What needs to be done
Return the records word for word. Any pictures in them are not part of the copy.

Provided material

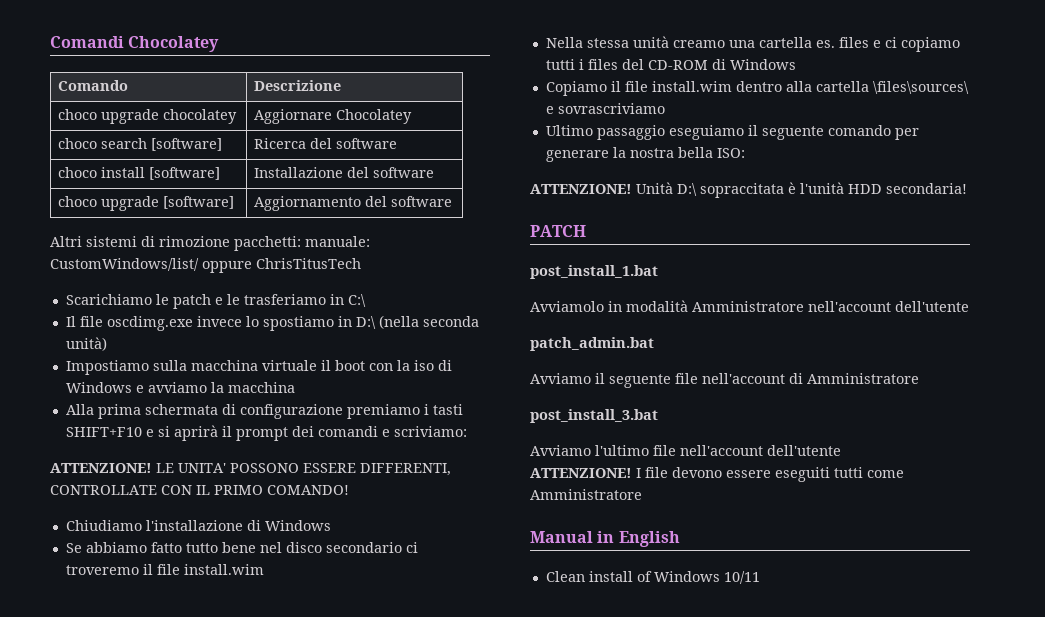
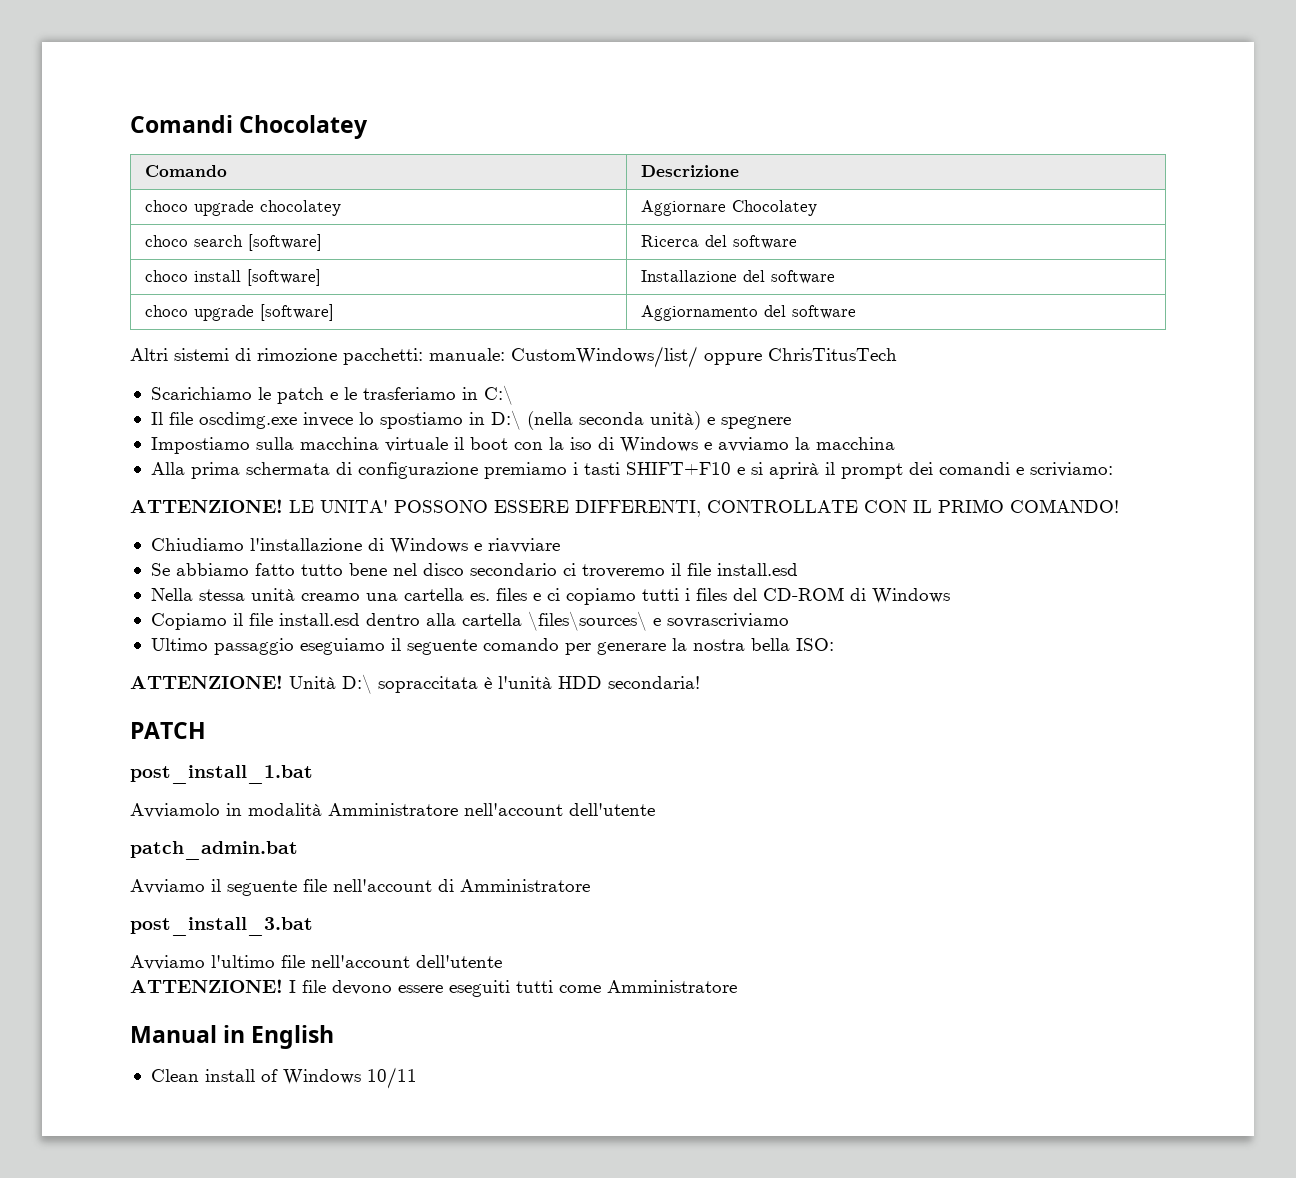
- Il file oscdimg.exe invece lo spostiamo in D:\ (nella seconda unità)
+ Il file oscdimg.exe invece lo spostiamo in D:\ (nella seconda unità) e spegnere
- Chiudiamo l'installazione di Windows
+ Chiudiamo l'installazione di Windows e riavviare
- Se abbiamo fatto tutto bene nel disco secondario ci troveremo il file install.wim
+ Se abbiamo fatto tutto bene nel disco secondario ci troveremo il file install.esd
- Copiamo il file install.wim dentro alla cartella \files\sources\ e sovrascriviamo
+ Copiamo il file install.esd dentro alla cartella \files\sources\ e sovrascriviamo

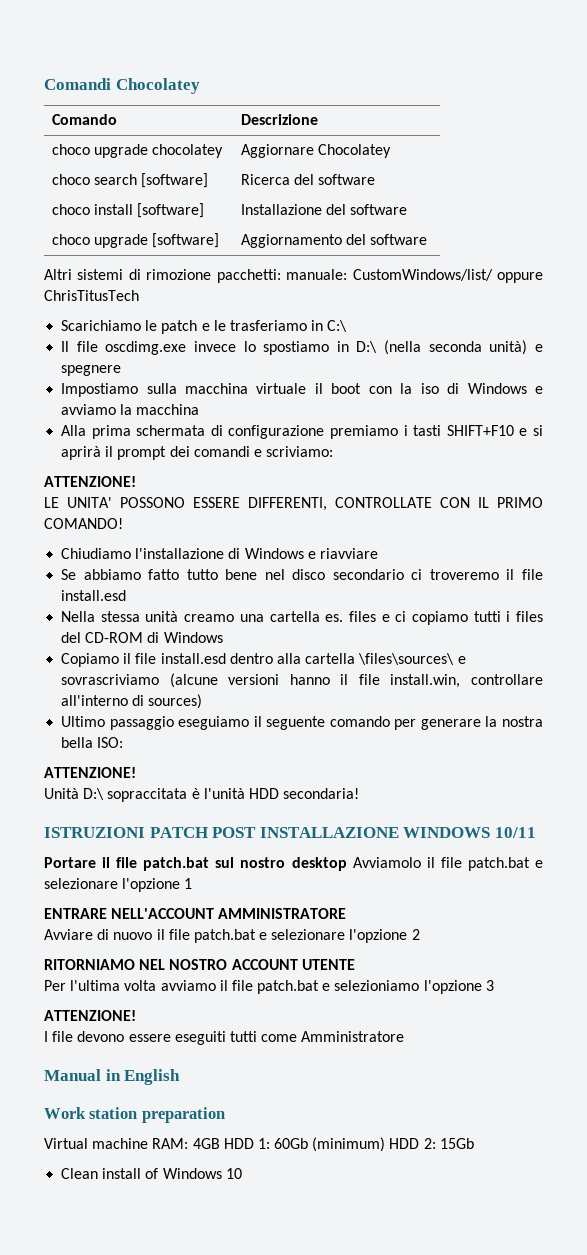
  Alla prima schermata di configurazione premiamo i tasti SHIFT+F10 e si aprirà il prompt dei comandi e scriviamo:
- ATTENZIONE! LE UNITA' POSSONO ESSERE DIFFERENTI, CONTROLLATE CON IL PRIMO COMANDO!
+ ATTENZIONE!
+ LE UNITA' POSSONO ESSERE DIFFERENTI, CONTROLLATE CON IL PRIMO COMANDO!
- Copiamo il file install.esd dentro alla cartella \files\sources\ e sovrascriviamo
+ Copiamo il file install.esd dentro alla cartella \files\sources\ e sovrascriviamo (alcune versioni hanno il file install.win, controllare all'interno di sources)
  Ultimo passaggio eseguiamo il seguente comando per generare la nostra bella ISO:
- ATTENZIONE! Unità D:\ sopraccitata è l'unità HDD secondaria!
+ ATTENZIONE!
+ Unità D:\ sopraccitata è l'unità HDD secondaria!
- PATCH
- post_install_1.bat
- Avviamolo in modalità Amministratore nell'account dell'utente
- patch_admin.bat
- Avviamo il seguente file nell'account di Amministratore
- post_install_3.bat
- Avviamo l'ultimo file nell'account dell'utente
- ATTENZIONE! I file devono essere eseguiti tutti come Amministratore
+ ISTRUZIONI PATCH POST INSTALLAZIONE WINDOWS 10/11
+ Portare il file patch.bat sul nostro desktop Avviamolo il file patch.bat e selezionare l'opzione 1
+ ENTRARE NELL'ACCOUNT AMMINISTRATORE
+ Avviare di nuovo il file patch.bat e selezionare l'opzione 2
+ RITORNIAMO NEL NOSTRO ACCOUNT UTENTE
+ Per l'ultima volta avviamo il file patch.bat e selezioniamo l'opzione 3
+ ATTENZIONE!
+ I file devono essere eseguiti tutti come Amministratore
+ Work station preparation
+ Virtual machine RAM: 4GB HDD 1: 60Gb (minimum) HDD 2: 15Gb
- Clean install of Windows 10/11
+ Clean install of Windows 10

Written response
- Il file oscdimg.exe invece lo spostiamo in D:\ (nella seconda unità)
+ Il file oscdimg.exe invece lo spostiamo in D:\ (nella seconda unità) e spegnere
- Chiudiamo l'installazione di Windows
+ Chiudiamo l'installazione di Windows e riavviare
- Se abbiamo fatto tutto bene nel disco secondario ci troveremo il file install.wim
+ Se abbiamo fatto tutto bene nel disco secondario ci troveremo il file install.esd
- Copiamo il file install.wim dentro alla cartella \files\sources\ e sovrascriviamo
+ Copiamo il file install.esd dentro alla cartella \files\sources\ e sovrascriviamo

  Alla prima schermata di configurazione premiamo i tasti SHIFT+F10 e si aprirà il prompt dei comandi e scriviamo:
- ATTENZIONE! LE UNITA' POSSONO ESSERE DIFFERENTI, CONTROLLATE CON IL PRIMO COMANDO!
+ ATTENZIONE!
+ LE UNITA' POSSONO ESSERE DIFFERENTI, CONTROLLATE CON IL PRIMO COMANDO!
- Copiamo il file install.esd dentro alla cartella \files\sources\ e sovrascriviamo
+ Copiamo il file install.esd dentro alla cartella \files\sources\ e sovrascriviamo (alcune versioni hanno il file install.win, controllare all'interno di sources)
  Ultimo passaggio eseguiamo il seguente comando per generare la nostra bella ISO:
- ATTENZIONE! Unità D:\ sopraccitata è l'unità HDD secondaria!
+ ATTENZIONE!
+ Unità D:\ sopraccitata è l'unità HDD secondaria!
- PATCH
- post_install_1.bat
- Avviamolo in modalità Amministratore nell'account dell'utente
- patch_admin.bat
- Avviamo il seguente file nell'account di Amministratore
- post_install_3.bat
- Avviamo l'ultimo file nell'account dell'utente
- ATTENZIONE! I file devono essere eseguiti tutti come Amministratore
+ ISTRUZIONI PATCH POST INSTALLAZIONE WINDOWS 10/11
+ Portare il file patch.bat sul nostro desktop Avviamolo il file patch.bat e selezionare l'opzione 1
+ ENTRARE NELL'ACCOUNT AMMINISTRATORE
+ Avviare di nuovo il file patch.bat e selezionare l'opzione 2
+ RITORNIAMO NEL NOSTRO ACCOUNT UTENTE
+ Per l'ultima volta avviamo il file patch.bat e selezioniamo l'opzione 3
+ ATTENZIONE!
+ I file devono essere eseguiti tutti come Amministratore
+ Work station preparation
+ Virtual machine RAM: 4GB HDD 1: 60Gb (minimum) HDD 2: 15Gb
- Clean install of Windows 10/11
+ Clean install of Windows 10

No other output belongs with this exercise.